Message non lu
par ti'hamo » mar. 12 juin 2012, 11:05
Deux autres points pour appuyer les explications précédentes :
je suis en train de lire "le système totalitaire" de Hannah Arendt - certes, il s'agit de son analyse, qu'il faudrait compléter par d'autres, mais elle constitue tout de même une référence. À cette lecture, il ressort que :
. un tel système de pensée et de politique, échappant à toute logique habituelle, y compris à celle des systèmes dictatoriaux, fascistes, despotiques, n'a forcément été compris qu'après coup. Certains haut fonctionnaires nazi eux-même n'y comprenaient plus rien et semblaient un peu perdus, sans parler des haut fonctionnaires allemands non nazi auxquels la logique du système échappait totalement.
Il semble donc que, vraiment, dans le contexte et la mentalité de l'époque, personne ne pouvait réellement prévoir, envisager, imaginer, ce que les nazi mettaient en œuvre.
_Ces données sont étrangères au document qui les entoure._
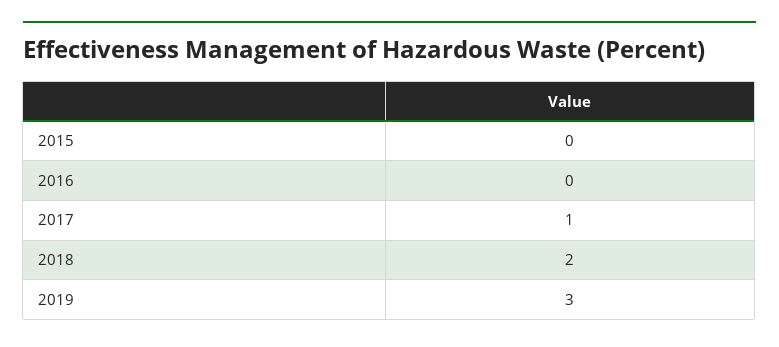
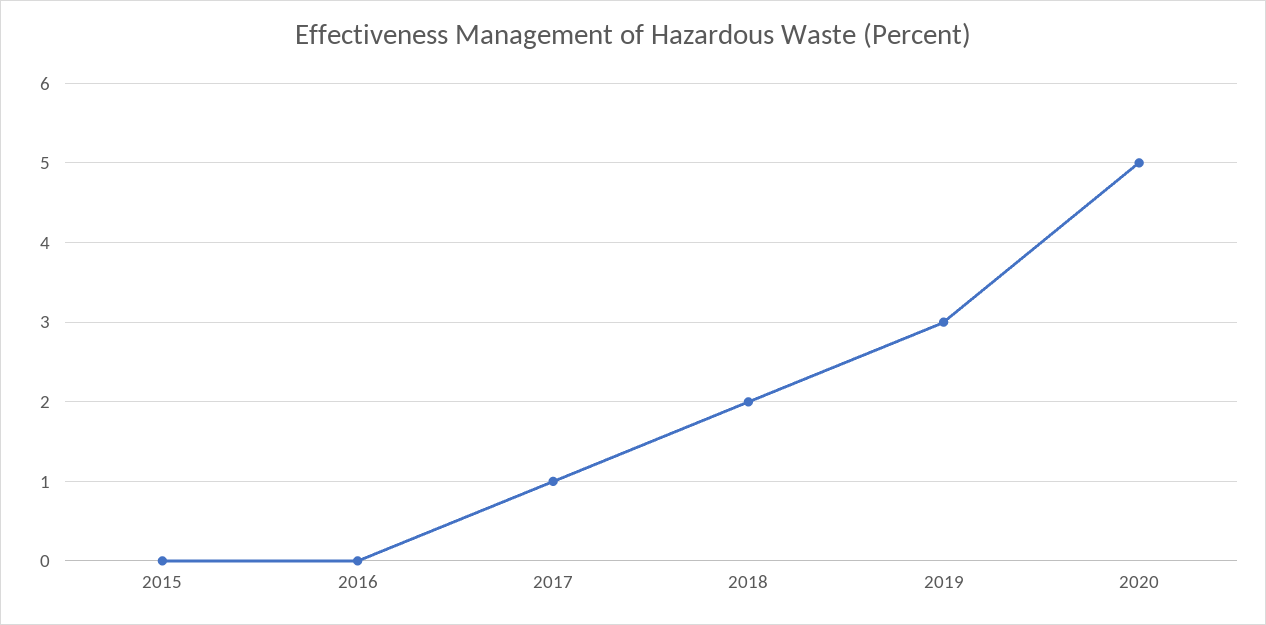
2020: none -> 5

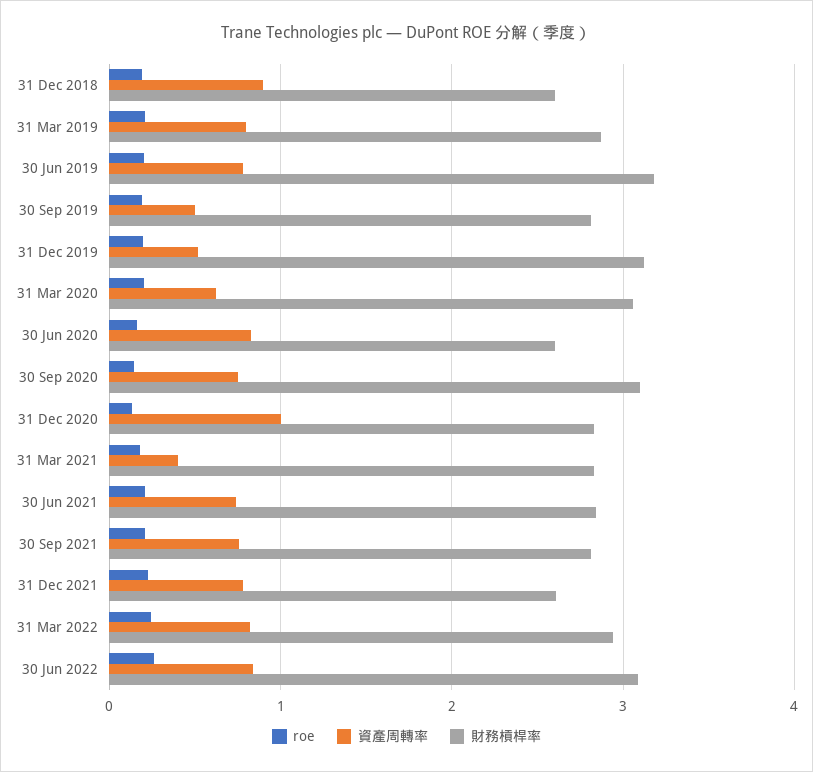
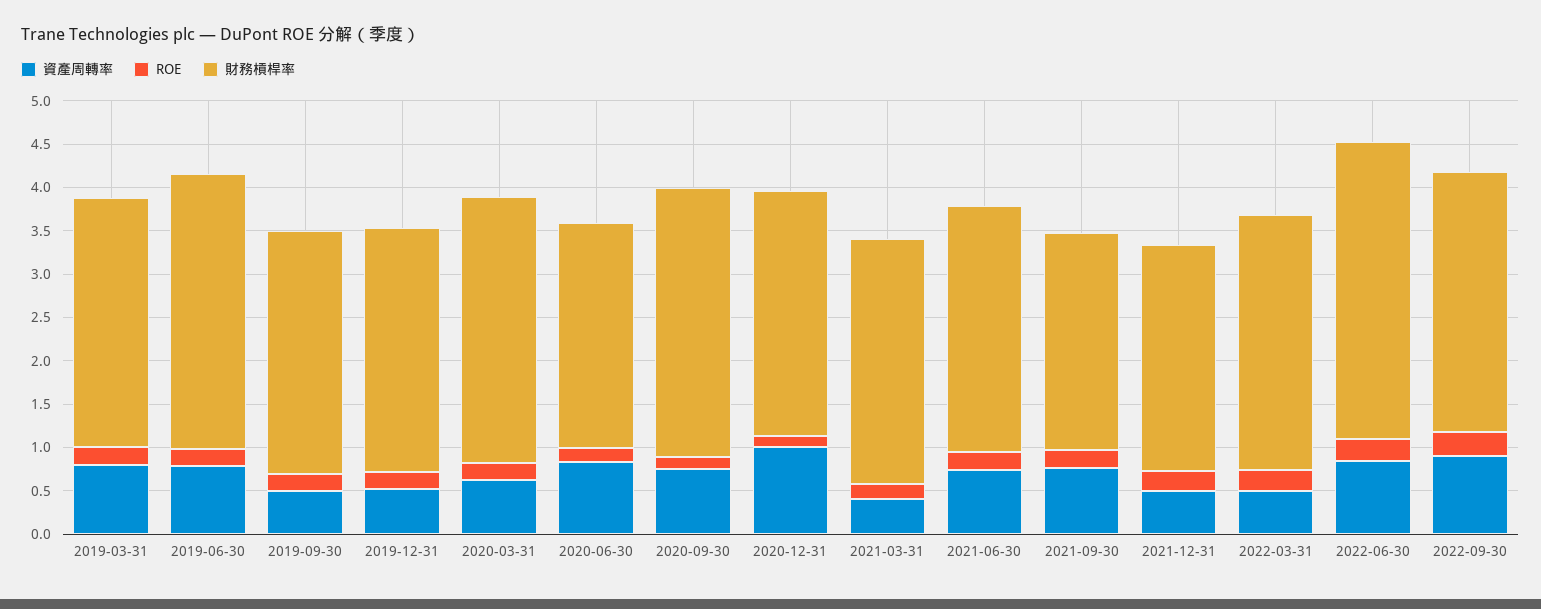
roe, 31 Dec 2018: 0.2 -> none
資產周轉率, 31 Dec 2018: 0.9 -> none
財務槓桿率, 31 Dec 2018: 2.6 -> none
財務槓桿率, 31 Dec 2019: 3.1 -> 2.8
財務槓桿率, 30 Sep 2021: 2.8 -> 2.5
資產周轉率, 31 Dec 2021: 0.8 -> 0.5
資產周轉率, 31 Mar 2022: 0.8 -> 0.5
財務槓桿率, 30 Jun 2022: 3.1 -> 3.4
資產周轉率, 2022-09-30: none -> 0.9
roe, 2022-09-30: none -> 0.3
財務槓桿率, 2022-09-30: none -> 3

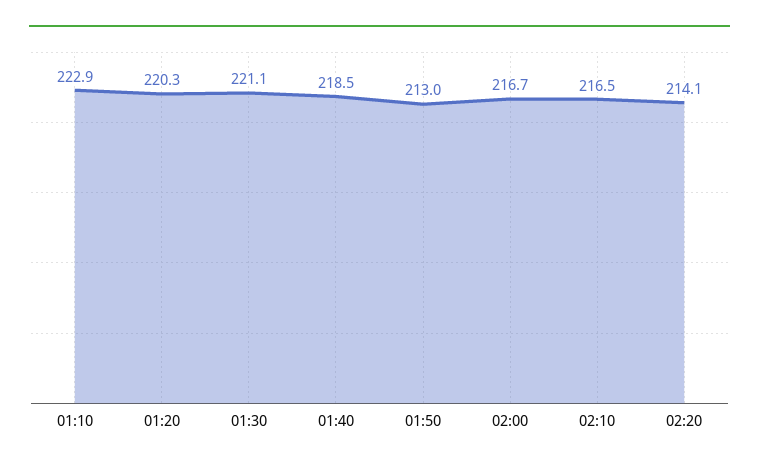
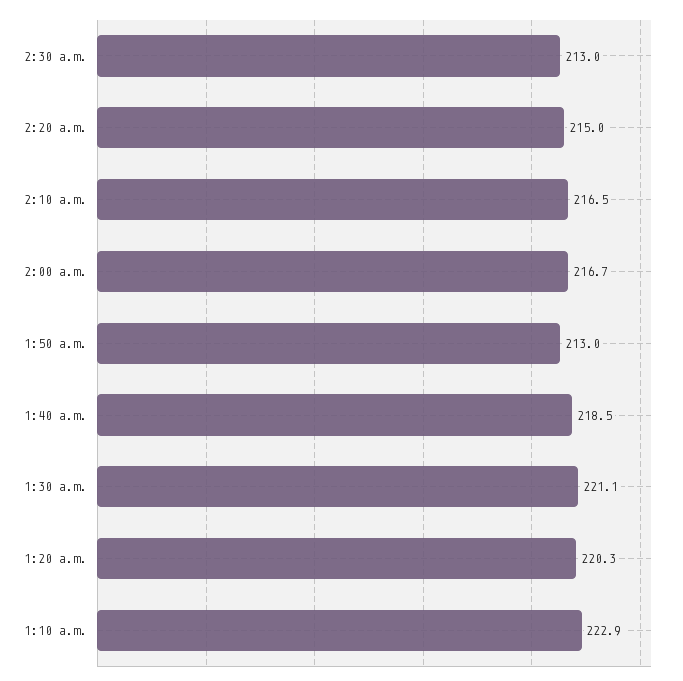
02:20: 214.1 -> 215
2:30 a.m.: none -> 213

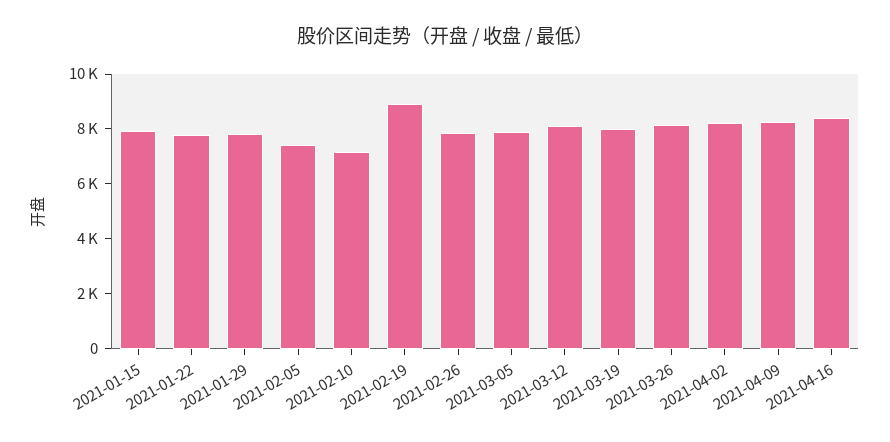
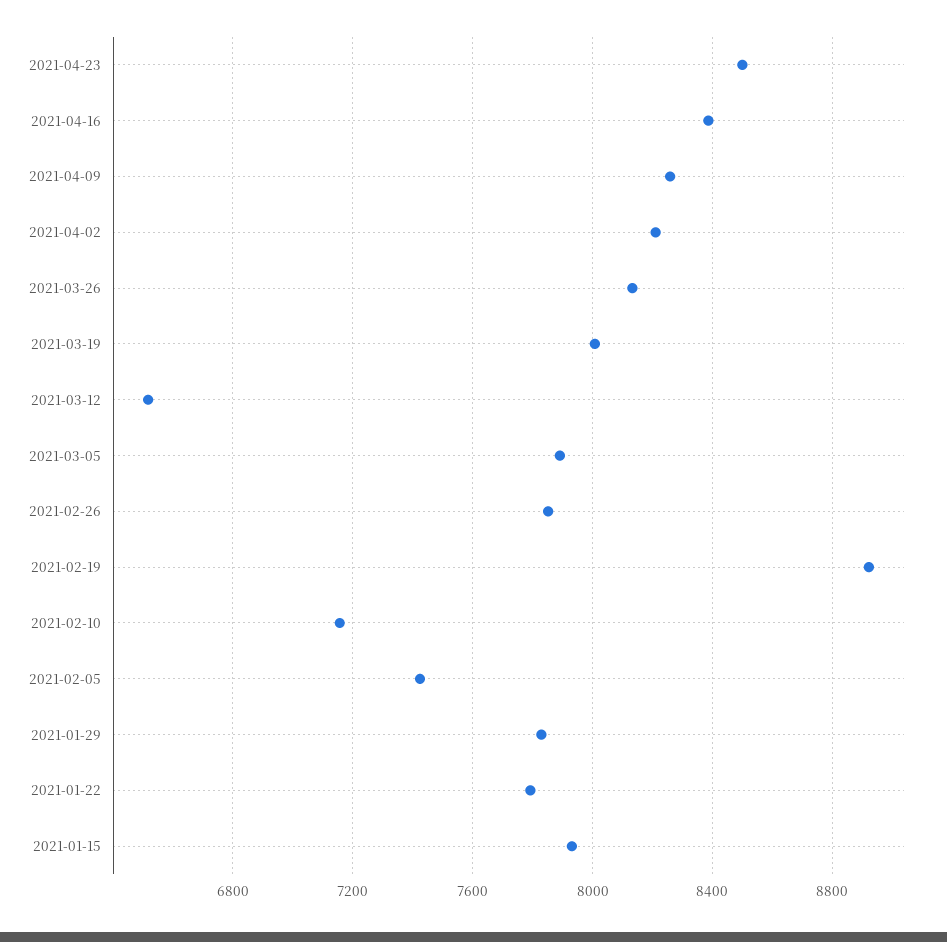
2021-03-12: 8000 -> 6500
2021-04-23: none -> 8500

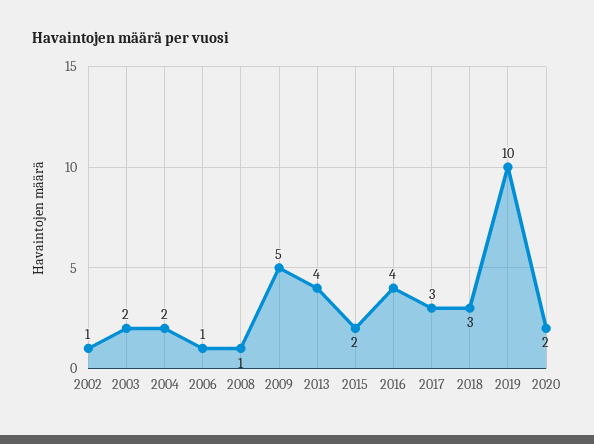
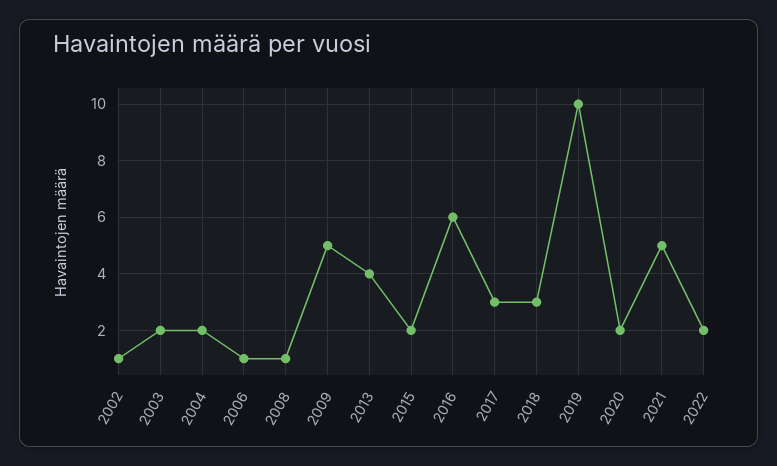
2016: 4 -> 6
2021: none -> 5
2022: none -> 2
Ce qui de nos jours, parce que nous savons, est devenu la référence universellement connue en terme de Mal et de crime, aurait été, raconté à l'époque, de la science-fiction.
. il faut rappeler aussi que notre compréhension du monde semble toujours en retard d'une guerre : de même que, de nos jours, nous avons tendance à envisager tout conflit et toute guerre à la lumière de la dernière guerre mondiale (à chercher presque systématiquement qui est le nazi et qui est le résistant, à chercher qui extermine qui, à chercher les préjugés raciaux sous-jacents, à dénoncer les génocides avant même qu'ils soient avérés),
de même il est assez logique de penser qu'à l'époque, la plupart percevaient ce nouveau conflit à l'aune du précédent, qui marquait encore les mémoires, la première guerre mondiale :
or, la première guerre mondiale est une guerre d'impérialisme et de nationalismes. A priori, l'agressivité de l'Allemagne devait être perçue comme un nationalisme classique, qui imposait par la force sa domination aux nations conquises - y compris, donc, déplacements de populations, travaux forcés, esclavagisme.
(très révélatrice à ce sujet, la réaction, rapportée plus haut, du grand rabbin de Rome demandant au pape d'envoyer des vêtements chauds à ses coreligionnaires qui, au même instant, ne sont sans doute plus pour beaucoup que des corps décharnés déjà morts ou presque plus vivants) (d'ailleurs c'est déchirant de penser à cet homme plein de sollicitude pour son prochain, de l'imaginer s'échiner à leur faire envoyer des couvertures en pensant les réconforter un tant soi peu, alors qu'eux sont en train de se faire exterminer)
aussi bien le pape que Pétain que les Juifs que les français que les Alliés, voyaient sans doute tous les choses de cette façon ; ce qui est logique : ils comprenaient, tous, la réalité vécue, en référence à la réalité connue. Ils refaisaient la première guerre mondiale, alors qu'ils étaient plongés dans la deuxième : nous avons beau jeu, après coup, une fois les faits connus et analysés, de le leur reprocher.
. À la lecture de Hannah Arendt, apparaît bien aussi toute l'étendue des visées nazies en terme d'extermination raciale : ça ne concerne vraiment pas que les Juifs, mais à peu près tout : "slaves" - polonais entre autres, donc -, tziganes, ...
Il s'agit bien de viser à une domination raciale, aussi délirante et imaginaire soit-elle, et cela ne concerne donc pas du tout que les Juifs : en gros, tout ce qui n'est pas défini comme "aryen" était destiné à disparaître, un jour ou l'autre.
Elle montre cependant une spécificité des Juifs dans cette logique, en ce qu'ils servaient, en quelque sorte, dans la pensée nazie, de référence - paradoxalement. L'image du Juif, telle que reprise et entretenue par les nazis, comme un peuple, et même une race, accusée de viser à la domination du monde par la conspiration (cf "Protocoles des sages de Sion"), universelle, détachée de tout nationalisme et sans autre but et référence morale qu'elle-même,
représente très précisément l'image que les nazis avaient d'eux-mêmes, et le but qu'ils se donnaient.
Les Juifs, dans cette pensée nazie, ont donc cette particularité d'être, en quelque sorte, les premiers rivaux - ceux qui, du point de vue nazi, tels qu'ils les imaginaient, auraient approché le plus près du but que les nazis voulaient se réserver, mais uniquement par le secret et sans la force.
Mais, bon, ça, il fallait être nazi et penser en nazi pour le pressentir et prédire ce à quoi cela aboutirait logiquement.
“Il serait présomptueux de penser que ce que l'on sait soi-même n'est pas accessible à la majorité des autres hommes.”
[Konrad Lorenz]
“Celui qui connaît vraiment les animaux est par là même capable de comprendre pleinement le caractère unique de l'homme.”